El 5 de junio es el día mundial del medio ambiente y vale la pena recordar que la principal causa para agravar la actual crisis climática son los combustibles fósiles. Los reflectores estarán puestos sobre las discusiones climáticas en Bonn en donde, entre otros temas, se presentarán los avances de la Primera Conferencia Internacional para la Transición más allá de los Combustibles Fósiles, que se llevó a cabo en abril pasado en Santa Marta, Colombia, ya que uno de los puntos más importantes de la Carta de Belém es elaborar hojas de ruta nacionales para reducir la dependencia de combustibles fósiles.
En este sentido, las hojas de ruta para la salida de los combustibles fósiles son fundamentales porque permiten establecer metas claras, plazos definidos y mecanismos concretos para reducir progresivamente la dependencia del petróleo, el gas y el carbón. Sin una planificación estructurada, la transición energética puede volverse desordenada, generar incertidumbre económica y retrasar las acciones necesarias para enfrentar la crisis climática. Además, las hojas de ruta pueden ayudar a coordinar políticas públicas, inversiones y compromisos internacionales, promoviendo una transición justa, y con ello garantizar el apoyo a las comunidades impactadas y trabajadores y trabajadoras que dependen de las industrias fósiles.
Antes de la conferencia de alto nivel en Colombia, se llevó a cabo la Cumbre Popular por un Futuro Libre de Combustibles Fósiles, una movilización de tres días que reunió a comunidades en primera línea, sindicatos, pueblos indígenas, afrodescendientes, feministas, jóvenes, personas trabajadoras en la agricultura y pesca, así como movimientos sociales de todo el mundo. Casi 1000 organizaciones se unieron en torno a una Declaración de la Cumbre Popular, que influyó directamente en el diálogo gubernamental. La cumbre de los pueblos aglutinó tres días de compromiso, energía y esperanza que reflejan décadas de lucha y la convicción compartida de que la era de los combustibles fósiles puede y debe terminar.

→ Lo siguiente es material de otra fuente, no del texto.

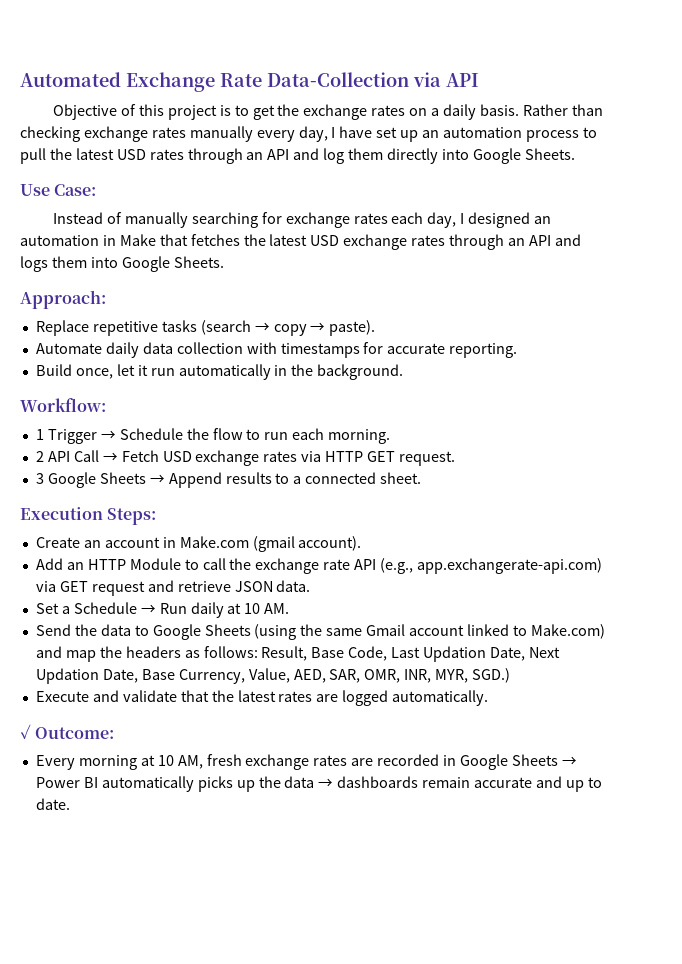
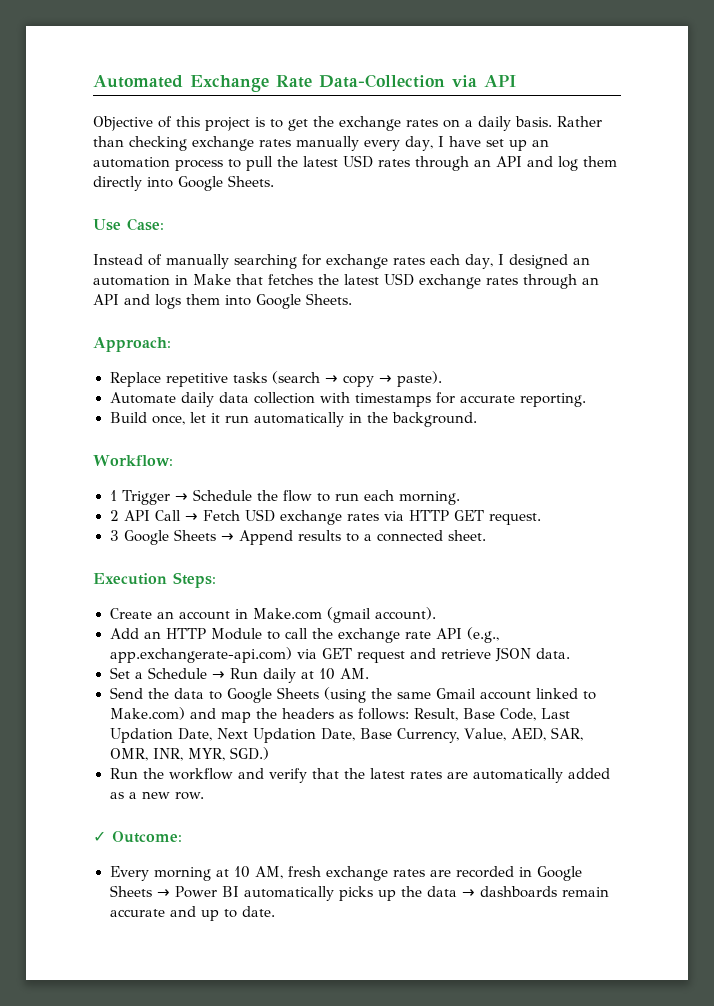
- Execute and validate that the latest rates are logged automatically.
+ Run the workflow and verify that the latest rates are automatically added as a new row.

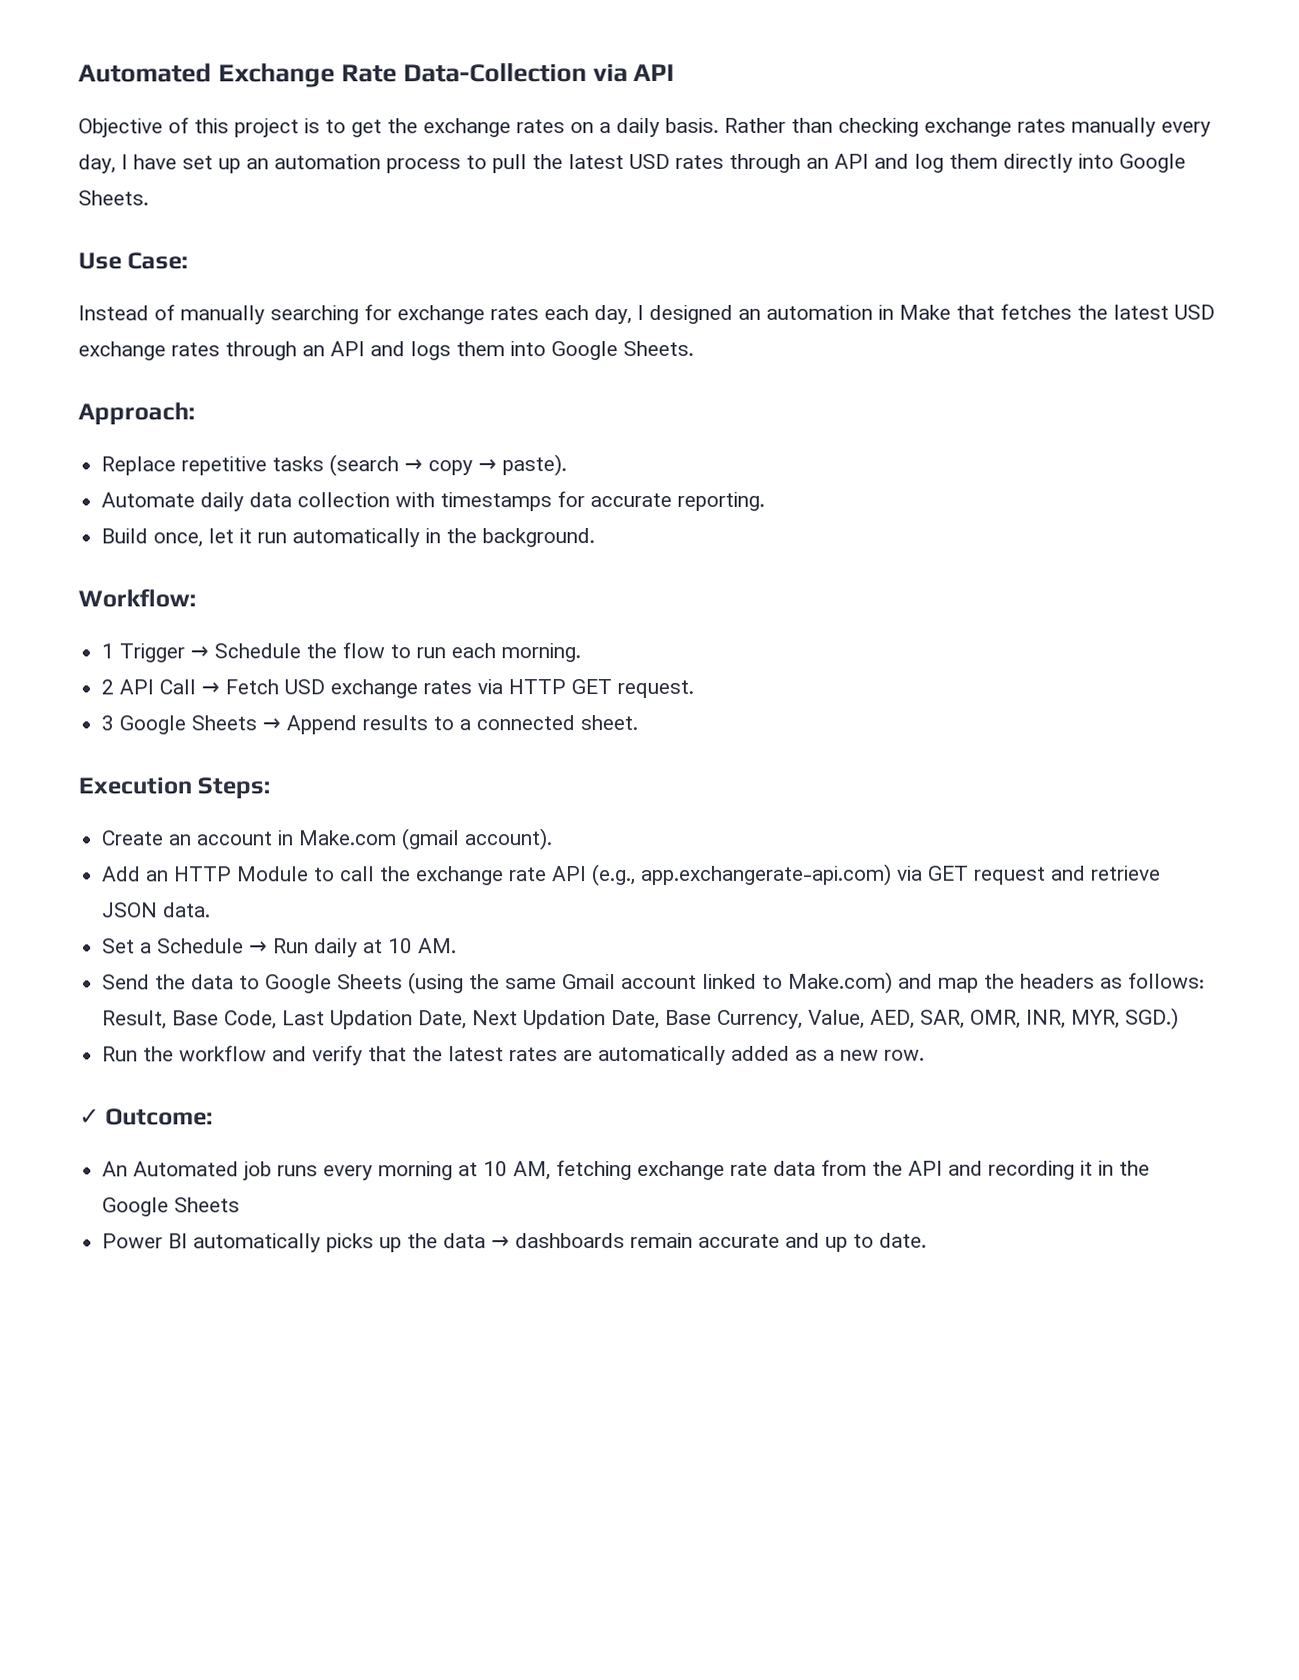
- Every morning at 10 AM, fresh exchange rates are recorded in Google Sheets → Power BI automatically picks up the data → dashboards remain accurate and up to date.
+ An Automated job runs every morning at 10 AM, fetching exchange rate data from the API and recording it in the Google Sheets
+ Power BI automatically picks up the data → dashboards remain accurate and up to date.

Entre las acciones concretas, la Conferencia estableció un Panel Científico para la Transición Energética Global (SPGET, por sus siglas en inglés), el cual tiene el desafío de sintetizar las perspectivas y propuestas del Sur Global. Este primer reporte será presentado en la COP 31, en noviembre de este año. Sin embargo, las conclusiones de la Conferencia no tienen el alcance de las propuestas sustanciales presentadas por la sociedad civil, y esa brecha debe subsanarse.
México asistió a la conferencia de Santa Marta sin llevar un posicionamiento público de la voluntad política del Estado de replantearse el modelo fósil que sigue impulsando y con la amenaza de hacer fracking en todo el territorio nacional. De esta manera, México está perdiendo la oportunidad de sumarse al compromiso de construir rutas para la salida ordenada de los combustibles fósiles.
Estos compromisos climáticos envían una señal política y económica global clara de que el futuro energético debe basarse en un sistema energético sostenible y soberano. Por su parte, las hojas de ruta pudieran permitir transformar dichos compromisos internacionales en acciones concretas a nivel nacional y local, asegurando que la transición energética sea efectiva, transparente, ordenada y justa.